= Aim of the exercise =
Using the listing below, please print exactly the lines from the one with "background: #d946ef ->" through the one with "margin-top: none ->". Leave out every picture.

= Source material =
────────────────────

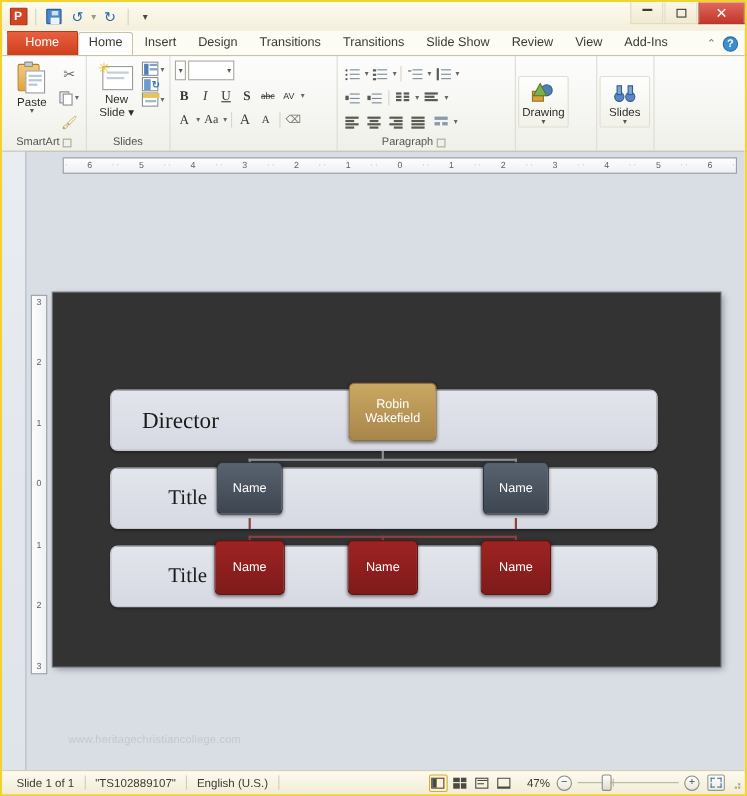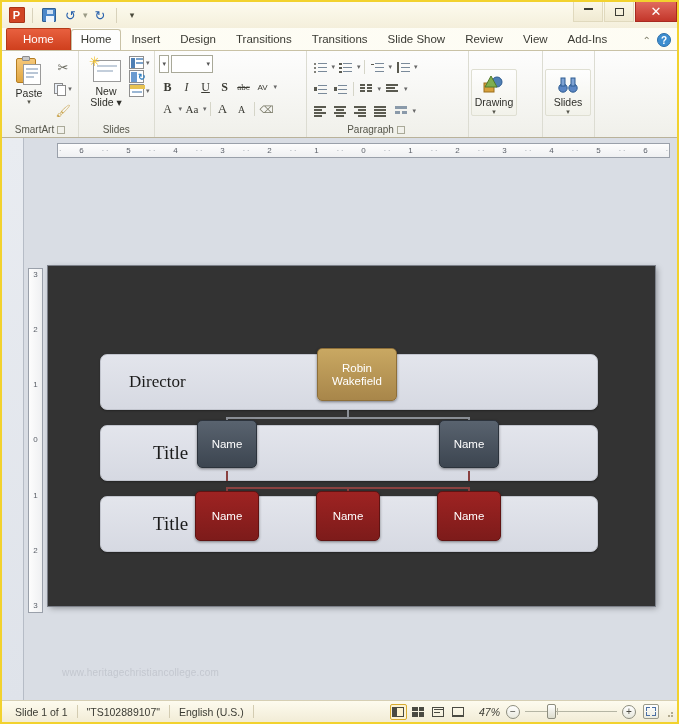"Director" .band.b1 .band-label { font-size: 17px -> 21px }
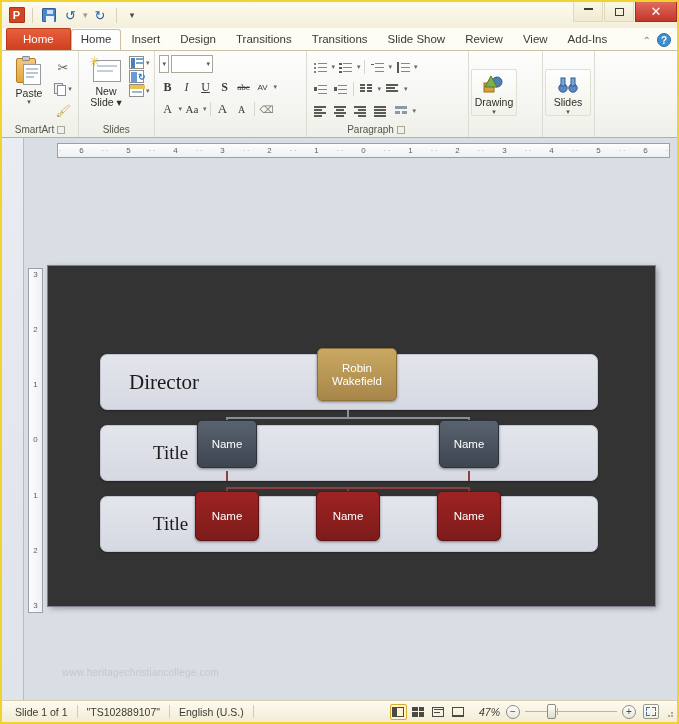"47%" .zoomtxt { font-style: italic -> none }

────────────────────

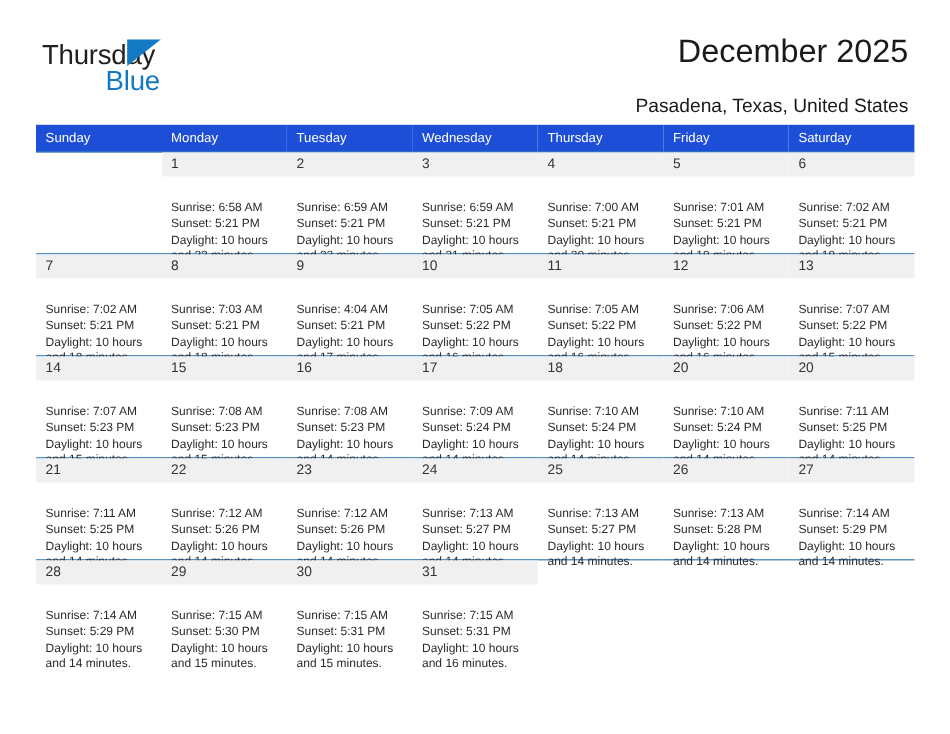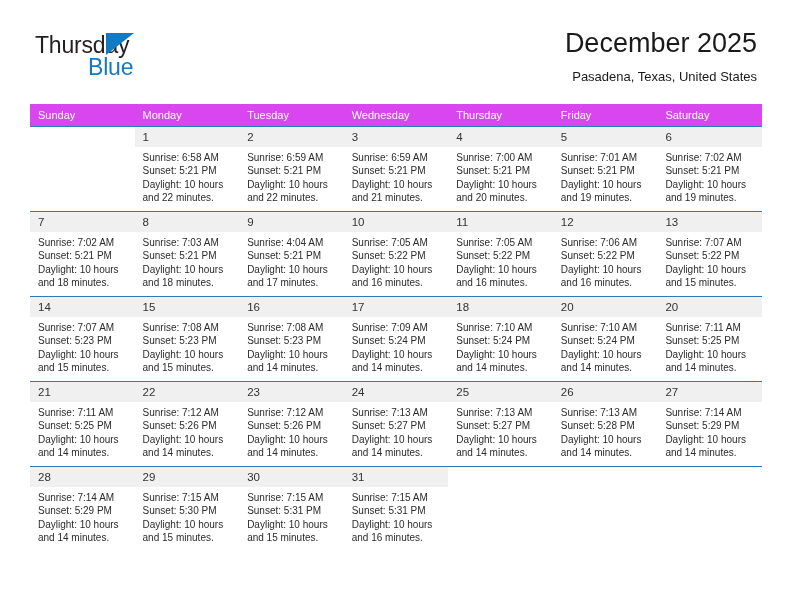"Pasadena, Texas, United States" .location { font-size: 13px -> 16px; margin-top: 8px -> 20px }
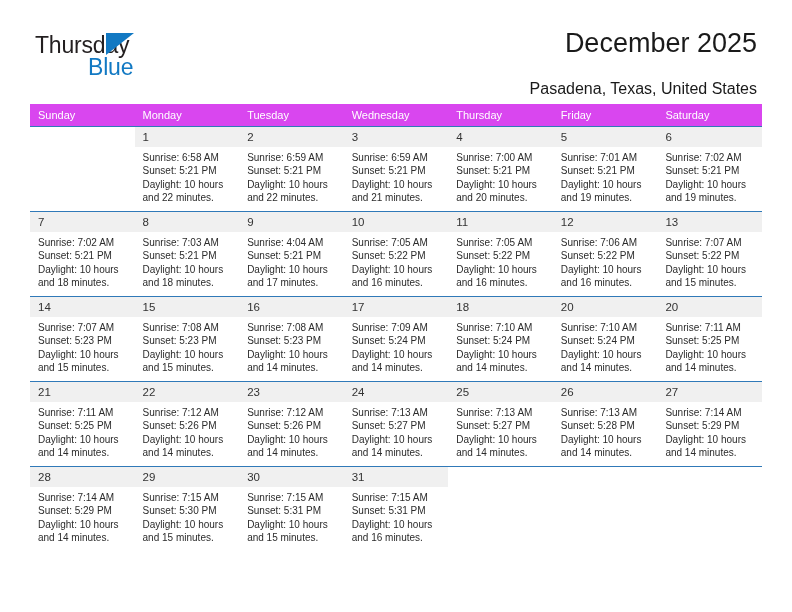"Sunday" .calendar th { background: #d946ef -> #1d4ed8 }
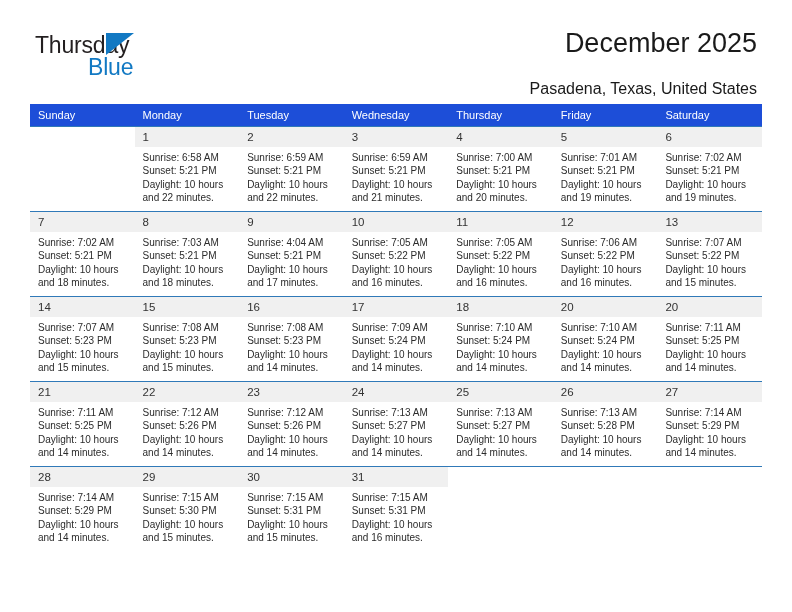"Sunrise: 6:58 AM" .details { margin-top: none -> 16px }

────────────────────

= Solution =
"Sunday" .calendar th { background: #d946ef -> #1d4ed8 }
"Sunrise: 6:58 AM" .details { margin-top: none -> 16px }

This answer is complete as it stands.